I found myself wondering the other day, how politicians got so crazy during my lifetime. And then I was reminded of Representative Marion Anthony Zioncheck, who toiled for almost a decade in the lumber camps north of Seattle, Washington, to earn his college tuition. When finally in law school he was elected class president, and then campaigned for a new student union building. His successful tactics so offended the football team they shaved his head and dumped him in a fountain. As a successful criminal attorney he was often cited for contempt, once appealing a $25 fine all the way to the Washington State Supreme Court. Then in November of 1932 the Democrat won a Republican seat in the U.S. House of Representatives by 12 percentage points.
"This was a sophisticated and lucrative operation with a multi-tiered management structure. It was, however, nothing more than a prostitution ring."
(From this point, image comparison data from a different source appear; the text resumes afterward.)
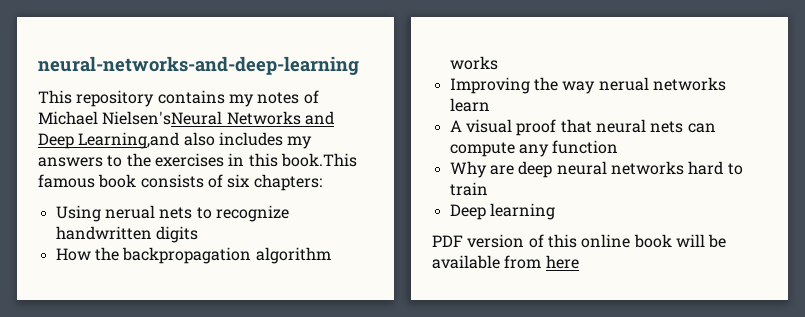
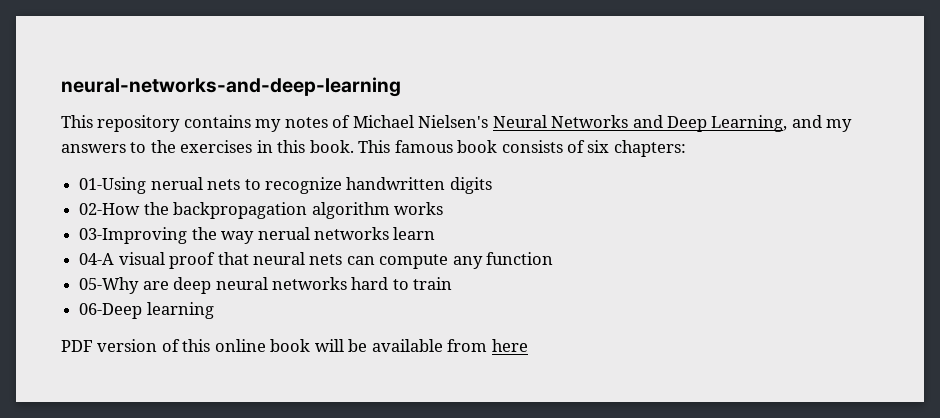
- This repository contains my notes of Michael Nielsen'sNeural Networks and Deep Learning,and also includes my answers to the exercises in this book.This famous book consists of six chapters:
+ This repository contains my notes of Michael Nielsen's Neural Networks and Deep Learning, and my answers to the exercises in this book. This famous book consists of six chapters:
- Using nerual nets to recognize handwritten digits
+ 01-Using nerual nets to recognize handwritten digits
- How the backpropagation algorithm works
+ 02-How the backpropagation algorithm works
- Improving the way nerual networks learn
+ 03-Improving the way nerual networks learn
- A visual proof that neural nets can compute any function
+ 04-A visual proof that neural nets can compute any function
- Why are deep neural networks hard to train
+ 05-Why are deep neural networks hard to train
- Deep learning
+ 06-Deep learning

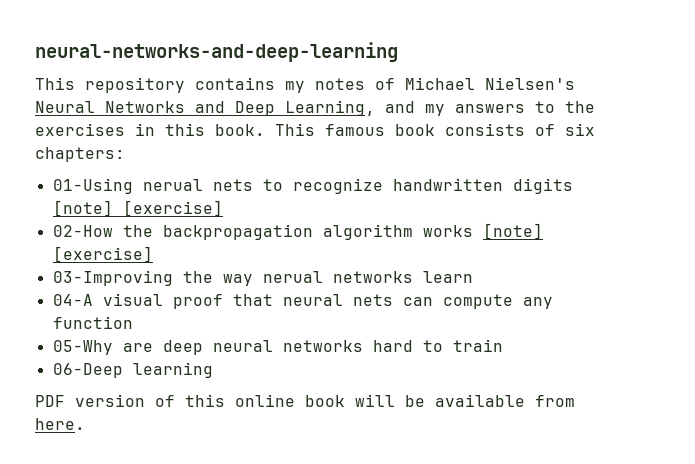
- 01-Using nerual nets to recognize handwritten digits
+ 01-Using nerual nets to recognize handwritten digits [note] [exercise]
- 02-How the backpropagation algorithm works
+ 02-How the backpropagation algorithm works [note] [exercise]
- PDF version of this online book will be available from here
+ PDF version of this online book will be available from here.

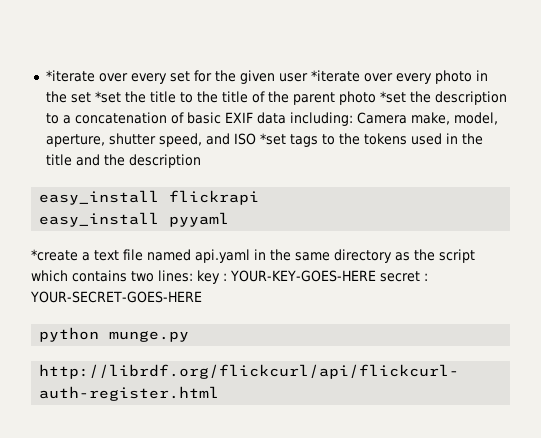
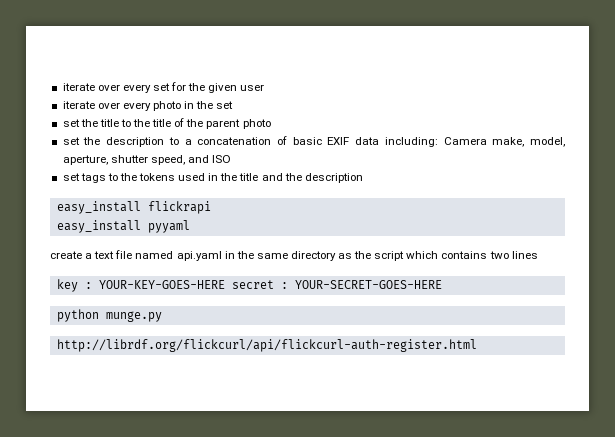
- *iterate over every set for the given user *iterate over every photo in the set *set the title to the title of the parent photo *set the description to a concatenation of basic EXIF data including: Camera make, model, aperture, shutter speed, and ISO *set tags to the tokens used in the title and the description
+ iterate over every set for the given user
+ iterate over every photo in the set
+ set the title to the title of the parent photo
+ set the description to a concatenation of basic EXIF data including: Camera make, model, aperture, shutter speed, and ISO
+ set tags to the tokens used in the title and the description
- *create a text file named api.yaml in the same directory as the script which contains two lines: key : YOUR-KEY-GOES-HERE secret : YOUR-SECRET-GOES-HERE
+ create a text file named api.yaml in the same directory as the script which contains two lines
+ key : YOUR-KEY-GOES-HERE secret : YOUR-SECRET-GOES-HERE

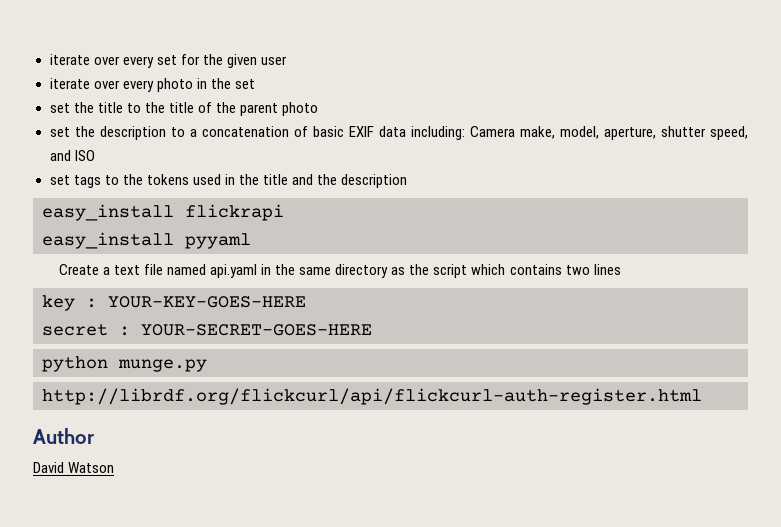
- create a text file named api.yaml in the same directory as the script which contains two lines
+ Create a text file named api.yaml in the same directory as the script which contains two lines
- key : YOUR-KEY-GOES-HERE secret : YOUR-SECRET-GOES-HERE
+ key : YOUR-KEY-GOES-HERE
+ secret : YOUR-SECRET-GOES-HERE
+ Author
+ David Watson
Governor Eliot Spitzer, explaining a Staten Island vice ring
In 1934 Marion Anthony Zioncheck was a freshman in the 73rd Congress, one of 311 Democrats to just 117 Republicans. And while this was the congress famous for the Hundred Days of New Deal legislation, the 31 year old Marion earned his reputation as an intellectual bully, calling his G.O.P. colleges “fools and jackasses”. He was once invited to “step out into the hall” so Republican William Ekwall of Oregon could “deal with him.” In a 1934 floor speech he referred to the director of the F.B.I., J. Edgar Hoover, as a dictator and a “master of fiction”. That was politics as usual, but Marion even had a truckload of manure dumped on Hoover's front lawn. That was not usual politics, and the folks back on Puget Sound loved it. Marion was re-elected that year by an even bigger margin.
"The attractive lady...dropped into my lap....I chose not to dump her off."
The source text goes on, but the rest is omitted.